Seu trabalho chegou a chamar a atenção de nomes importantes da arte daquele período, incluindo Andy Warhol.
Os “Quartos Infinitos” viraram fenômeno mundial
Entre as obras mais conhecidas de Kusama estão as instalações conhecidas como Infinity Mirror Rooms, ou “Quartos Infinitos”.
Nelas, o público entra em ambientes com espelhos, luzes e elementos repetidos. O reflexo cria a impressão de que o espaço continua indefinidamente.
A experiência ajudou a transformar a arte de Kusama em um fenômeno que ultrapassou o circuito tradicional dos museus.
As instalações passaram a atrair enormes filas e multidões, além de se tornarem extremamente populares nas redes sociais.
No Brasil, uma de suas exposições também alcançou grande público. A mostra “Obsessão Infinita”, realizada no Centro Cultural Banco do Brasil, em Brasília, em 2014, recebeu centenas de milhares de visitantes.

Uma vida marcada pela criação
A relação de Kusama com a própria arte era intensa.
Depois de retornar ao Japão, ela passou a viver voluntariamente em uma instituição psiquiátrica a partir da década de 1970. Seu estúdio ficava próximo ao local, permitindo que continuasse trabalhando diariamente.
A artista falava abertamente sobre suas experiências e sobre como elas influenciavam sua produção.
Em uma declaração de 2017, Kusama afirmou que ainda tinha alucinações e descreveu os pontos como elementos que apareciam por toda parte.
Para ela, a resposta era transformá-los em pintura.
O sucesso chegou com força nas últimas décadas
Apesar de ter conquistado reconhecimento ainda durante sua trajetória inicial, a popularidade de Kusama cresceu de maneira impressionante nas últimas décadas.
Suas obras passaram a ser exibidas nos principais museus e instituições internacionais, enquanto suas instalações imersivas ajudaram a aproximar públicos que nem sempre tinham contato com a arte contemporânea.

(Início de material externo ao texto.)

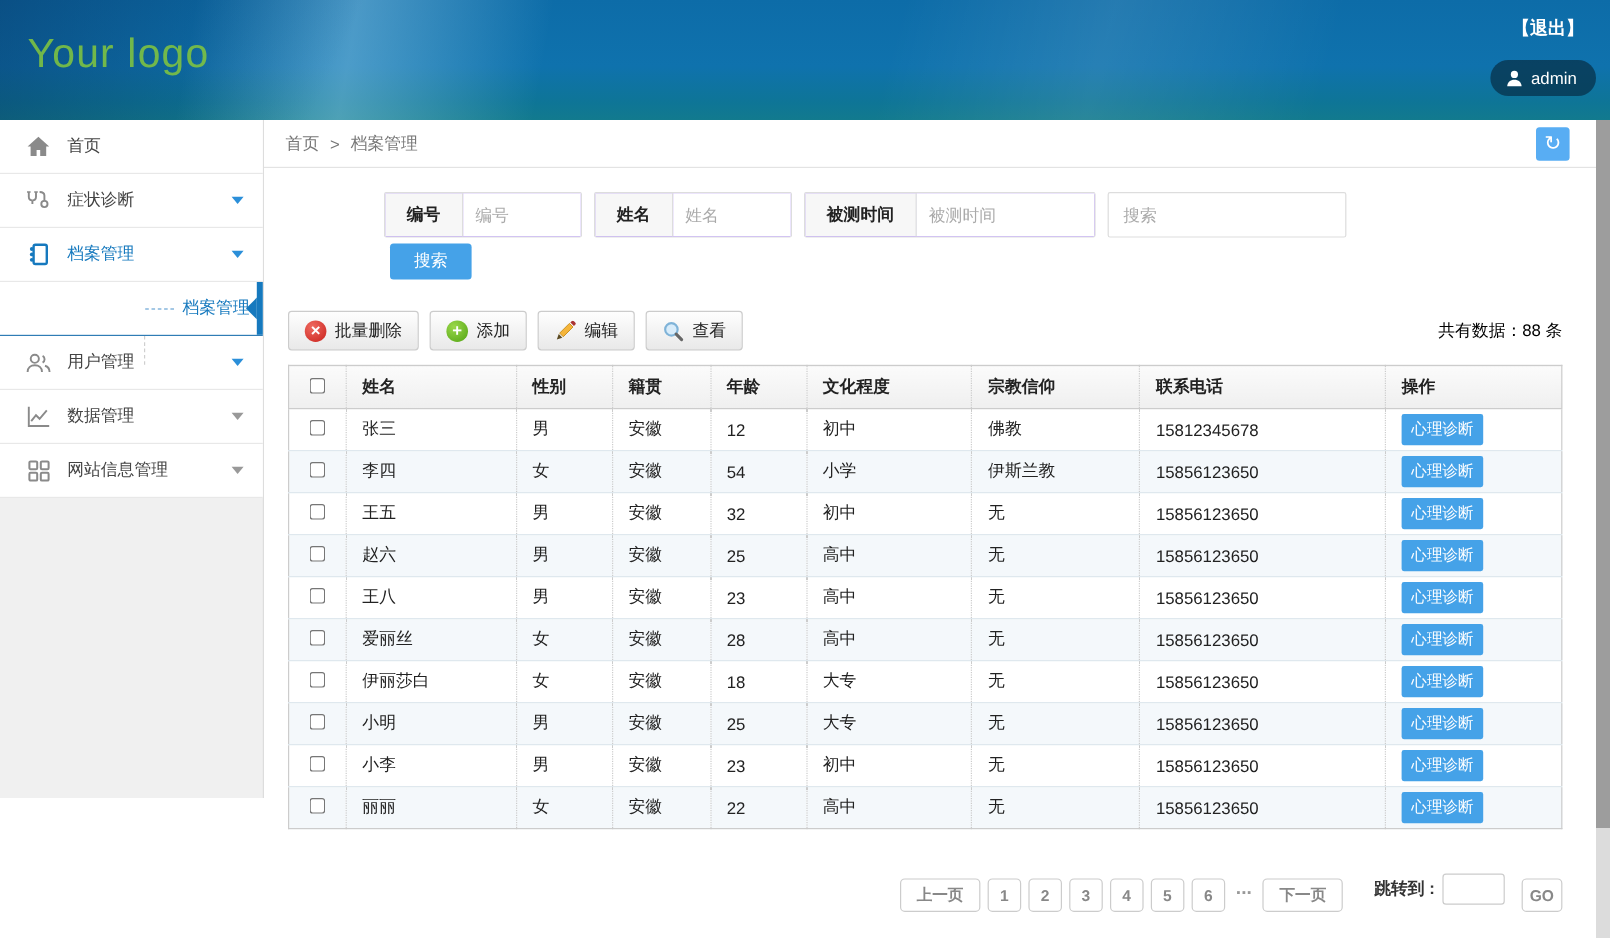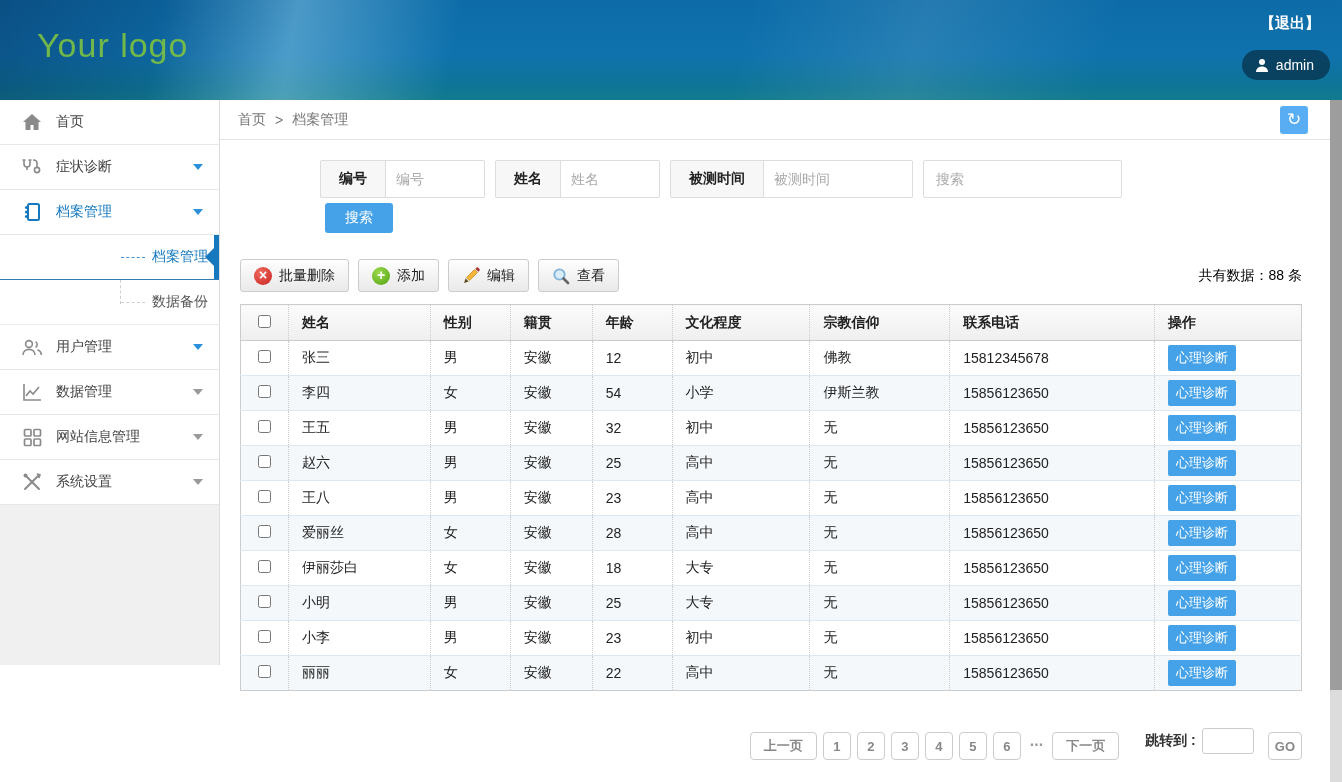--- a/index.html
+++ b/index.html
@@ -14,7 +14,7 @@
       linear-gradient(100deg, transparent 12%, rgba(190,235,255,0.35) 22%, transparent 34%),
       linear-gradient(to bottom, #0d6ca8 0%, #0f72ad 55%, #0e7597 85%, #127a8e 100%);
   }
-  .logo { position:absolute; left:37px; top:26px; font-size:34px; color:#7dc243;
+  .logo { position:absolute; left:23px; top:26px; font-size:34px; color:#7dc243;
     letter-spacing:1px; opacity:0.9; }
   .logout { position:absolute; right:22px; top:14px; color:#fff; font-size:15px;
     font-weight:bold; cursor:pointer;font-family:Liberation Serif, serif; }

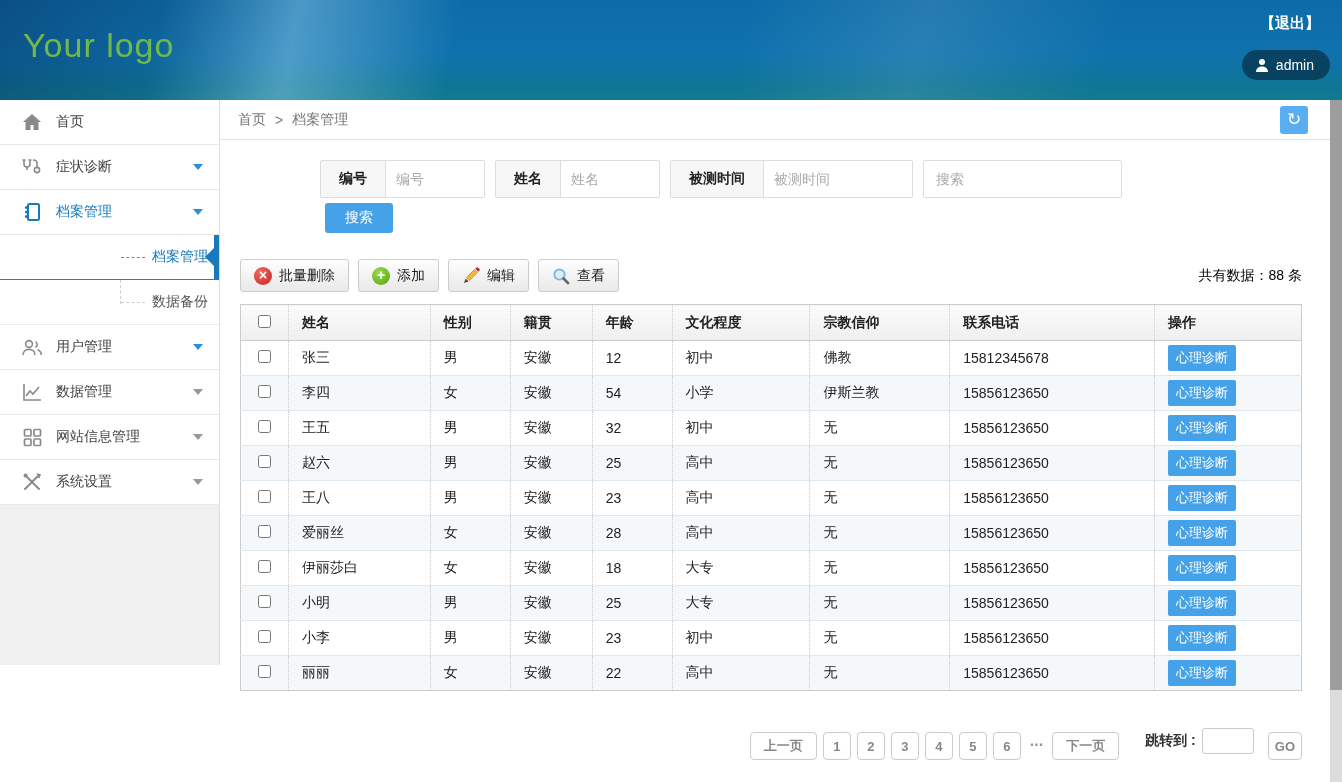--- a/index.html
+++ b/index.html
@@ -189,10 +189,6 @@
         <span class="tree-dash"></span>
         <span>档案管理</span>
         <span class="active-marker"></span>
-      </div>
-      <div class="submenu-item">
-        <span class="tree-dash"></span>
-        <span>数据备份</span>
       </div>
     </div>
 

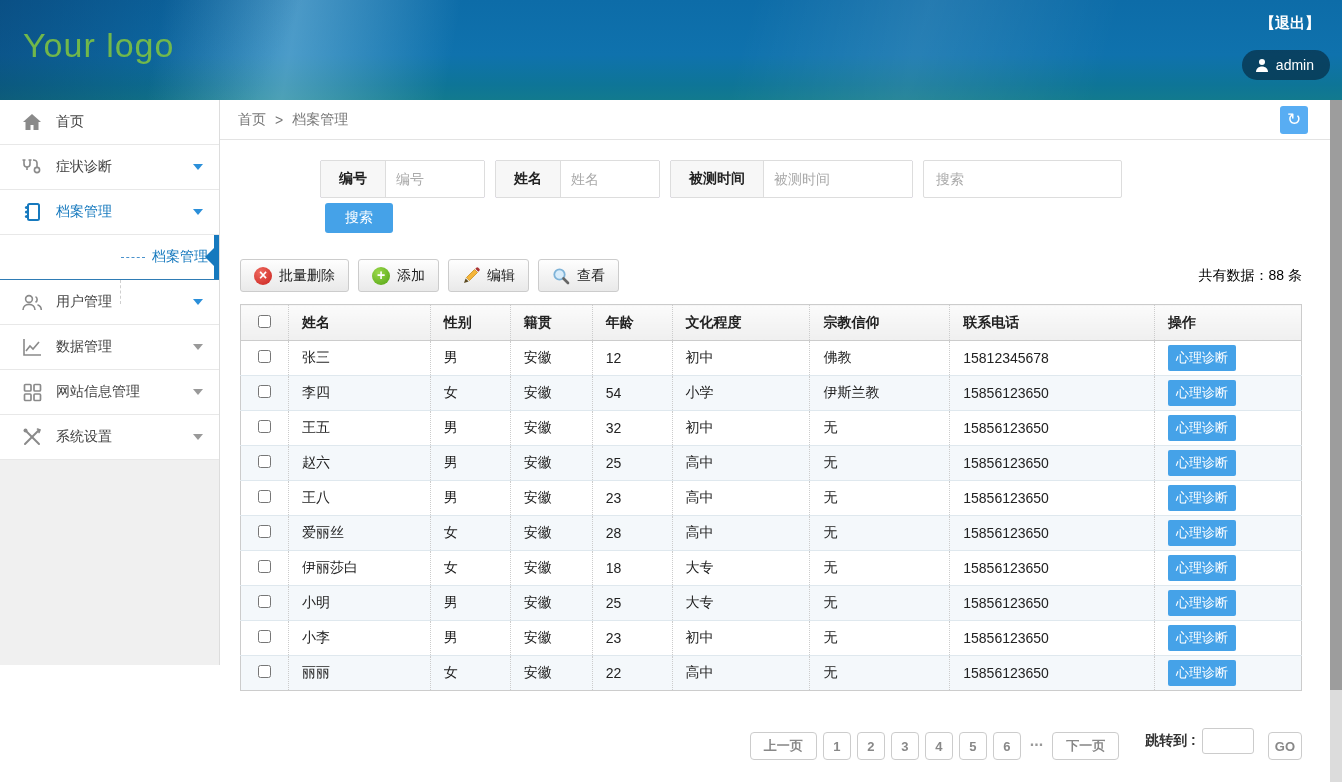--- a/index.html
+++ b/index.html
@@ -228,18 +228,6 @@
       <span class="caret"></span>
     </div>
 
-    <div class="menu-item">
-      <span class="mi-icon">
-        <svg width="20" height="20" viewBox="0 0 20 20" fill="none" stroke="#8a8a8a" stroke-width="2" stroke-linecap="round">
-          <path d="M3 3l14 14"></path>
-            <path d="M17 3L3 17"></path>
-          <circle cx="3.5" cy="3.5" r="2" fill="#8a8a8a" stroke="none"></circle>
-          <path d="M15.5 2l2.5 1-1 2.5" stroke-width="1.6"></path>
-        </svg>
-      </span>
-      <span class="mi-label">系统设置</span>
-      <span class="caret"></span>
-    </div>
   </div>
 
   <div class="main">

A artista também ultrapassou os limites dos museus e entrou na moda e na cultura pop, incluindo colaborações com grandes marcas internacionais.

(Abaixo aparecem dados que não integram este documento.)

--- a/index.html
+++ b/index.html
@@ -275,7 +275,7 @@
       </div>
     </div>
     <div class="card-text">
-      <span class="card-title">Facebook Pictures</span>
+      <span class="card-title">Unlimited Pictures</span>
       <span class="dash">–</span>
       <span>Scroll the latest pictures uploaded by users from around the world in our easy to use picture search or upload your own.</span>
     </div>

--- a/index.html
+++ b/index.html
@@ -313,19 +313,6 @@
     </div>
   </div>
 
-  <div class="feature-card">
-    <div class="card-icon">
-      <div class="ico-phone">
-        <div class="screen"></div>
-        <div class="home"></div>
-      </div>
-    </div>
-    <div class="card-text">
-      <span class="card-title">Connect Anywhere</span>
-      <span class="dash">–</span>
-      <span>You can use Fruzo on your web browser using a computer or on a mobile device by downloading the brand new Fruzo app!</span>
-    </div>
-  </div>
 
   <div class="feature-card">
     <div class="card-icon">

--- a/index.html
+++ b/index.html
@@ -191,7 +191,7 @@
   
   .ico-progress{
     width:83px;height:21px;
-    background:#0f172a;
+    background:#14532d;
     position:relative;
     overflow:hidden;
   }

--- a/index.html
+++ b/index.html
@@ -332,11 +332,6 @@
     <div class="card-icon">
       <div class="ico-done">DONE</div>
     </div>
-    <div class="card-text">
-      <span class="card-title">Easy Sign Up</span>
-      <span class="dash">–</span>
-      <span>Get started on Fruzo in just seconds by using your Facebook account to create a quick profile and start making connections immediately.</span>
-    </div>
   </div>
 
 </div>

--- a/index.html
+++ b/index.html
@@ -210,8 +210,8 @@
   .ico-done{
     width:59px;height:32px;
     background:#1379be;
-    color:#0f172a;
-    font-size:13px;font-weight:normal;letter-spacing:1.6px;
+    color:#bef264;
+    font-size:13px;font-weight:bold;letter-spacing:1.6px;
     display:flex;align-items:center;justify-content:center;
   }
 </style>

O resultado foi uma transformação curiosa: uma artista de vanguarda, durante anos vista como uma figura à margem, tornou-se um dos nomes mais populares da arte contemporânea mundial.

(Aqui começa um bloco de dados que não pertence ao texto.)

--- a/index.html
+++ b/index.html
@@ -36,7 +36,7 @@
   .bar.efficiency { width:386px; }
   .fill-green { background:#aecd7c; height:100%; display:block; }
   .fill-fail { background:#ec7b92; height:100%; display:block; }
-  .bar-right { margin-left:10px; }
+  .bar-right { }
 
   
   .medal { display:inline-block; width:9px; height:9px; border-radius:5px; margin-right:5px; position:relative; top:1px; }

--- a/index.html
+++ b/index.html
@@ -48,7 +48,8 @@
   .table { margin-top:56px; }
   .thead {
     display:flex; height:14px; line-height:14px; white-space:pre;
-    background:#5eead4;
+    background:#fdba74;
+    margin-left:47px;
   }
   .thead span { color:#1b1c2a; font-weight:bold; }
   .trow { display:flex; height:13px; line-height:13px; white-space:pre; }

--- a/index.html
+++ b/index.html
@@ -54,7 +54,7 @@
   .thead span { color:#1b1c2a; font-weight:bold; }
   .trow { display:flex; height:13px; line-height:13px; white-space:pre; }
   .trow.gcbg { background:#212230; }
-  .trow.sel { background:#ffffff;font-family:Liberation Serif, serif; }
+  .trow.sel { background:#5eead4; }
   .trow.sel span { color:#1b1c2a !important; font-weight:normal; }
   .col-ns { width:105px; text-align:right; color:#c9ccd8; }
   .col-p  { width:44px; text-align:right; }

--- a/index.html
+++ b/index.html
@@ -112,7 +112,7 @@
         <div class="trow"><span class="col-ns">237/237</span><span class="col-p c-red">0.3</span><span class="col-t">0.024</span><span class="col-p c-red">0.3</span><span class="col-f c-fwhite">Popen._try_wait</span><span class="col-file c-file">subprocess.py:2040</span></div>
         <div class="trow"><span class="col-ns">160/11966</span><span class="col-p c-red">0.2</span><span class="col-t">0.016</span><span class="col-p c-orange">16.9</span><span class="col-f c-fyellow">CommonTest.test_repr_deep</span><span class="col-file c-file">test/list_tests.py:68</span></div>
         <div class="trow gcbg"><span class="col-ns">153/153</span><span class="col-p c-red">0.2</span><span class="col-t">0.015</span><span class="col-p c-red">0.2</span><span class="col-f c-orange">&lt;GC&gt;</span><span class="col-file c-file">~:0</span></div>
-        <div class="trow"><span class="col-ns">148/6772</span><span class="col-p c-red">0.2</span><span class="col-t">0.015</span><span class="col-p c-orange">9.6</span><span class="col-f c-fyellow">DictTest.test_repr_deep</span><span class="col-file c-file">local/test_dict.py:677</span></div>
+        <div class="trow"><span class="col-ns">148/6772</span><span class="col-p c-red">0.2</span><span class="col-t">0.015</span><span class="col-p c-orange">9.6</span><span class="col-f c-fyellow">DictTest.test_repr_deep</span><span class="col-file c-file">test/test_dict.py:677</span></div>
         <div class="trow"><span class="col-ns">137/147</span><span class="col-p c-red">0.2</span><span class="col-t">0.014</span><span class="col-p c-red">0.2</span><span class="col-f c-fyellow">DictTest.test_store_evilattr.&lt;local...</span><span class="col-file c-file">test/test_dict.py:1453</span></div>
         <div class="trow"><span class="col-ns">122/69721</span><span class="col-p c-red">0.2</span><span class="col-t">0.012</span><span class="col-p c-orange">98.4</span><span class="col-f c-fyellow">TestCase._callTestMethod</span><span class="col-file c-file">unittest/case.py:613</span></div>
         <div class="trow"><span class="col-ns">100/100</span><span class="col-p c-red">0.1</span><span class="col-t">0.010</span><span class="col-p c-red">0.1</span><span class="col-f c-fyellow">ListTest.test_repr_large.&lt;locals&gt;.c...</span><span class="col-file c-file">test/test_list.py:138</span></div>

Kusama continuou pintando até os últimos dias
Mesmo aos 97 anos, Kusama continuava dedicada à criação.
O comunicado oficial sobre sua morte afirma que ela continuou pintando até os últimos dias de vida e manteve uma trajetória inteiramente dedicada à produção artística.
A mensagem divulgada pelo museu destacou também uma das ideias que acompanharam a artista durante décadas: a crença de que o amor poderia contribuir para salvar o mundo.
A exposição KUSAMA’s POP, atualmente em cartaz, continuará seguindo a programação prevista até 30 de agosto.
Um legado que vai muito além das bolinhas
Yayoi Kusama deixa uma obra difícil de resumir em uma única imagem.
As famosas bolinhas talvez sejam sua marca mais conhecida, mas seu trabalho também passou por pintura, escultura, performance, literatura, instalações e experimentações visuais.
Sua trajetória ajudou a questionar os limites entre o artista e o público, entre a experiência pessoal e a obra de arte, e entre o espaço tradicional dos museus e ambientes completamente imersivos.
Mais do que criar uma estética reconhecível, Kusama transformou sua própria maneira de enxergar o mundo em uma linguagem artística.
E é justamente por isso que seu trabalho continua sendo reconhecido por diferentes gerações.
ENTENDA O CONTEXTO
Yayoi Kusama nasceu no Japão em 1929 e passou a maior parte de sua vida transformando experiências pessoais em produção artística.
Sua ida para Nova York foi fundamental para sua projeção internacional, enquanto o retorno ao Japão marcou uma nova fase de sua carreira.
Com o tempo, sua estética baseada em repetição, pontos, espelhos e formas infinitas tornou-se reconhecida em todo o mundo.
O sucesso das instalações imersivas aproximou sua obra de uma nova geração e ajudou a transformar exposições de arte contemporânea em experiências compartilhadas e altamente populares.
Kusama morreu em 14 de agosto de 2026, aos 97 anos. A causa da morte não foi divulgada oficialmente.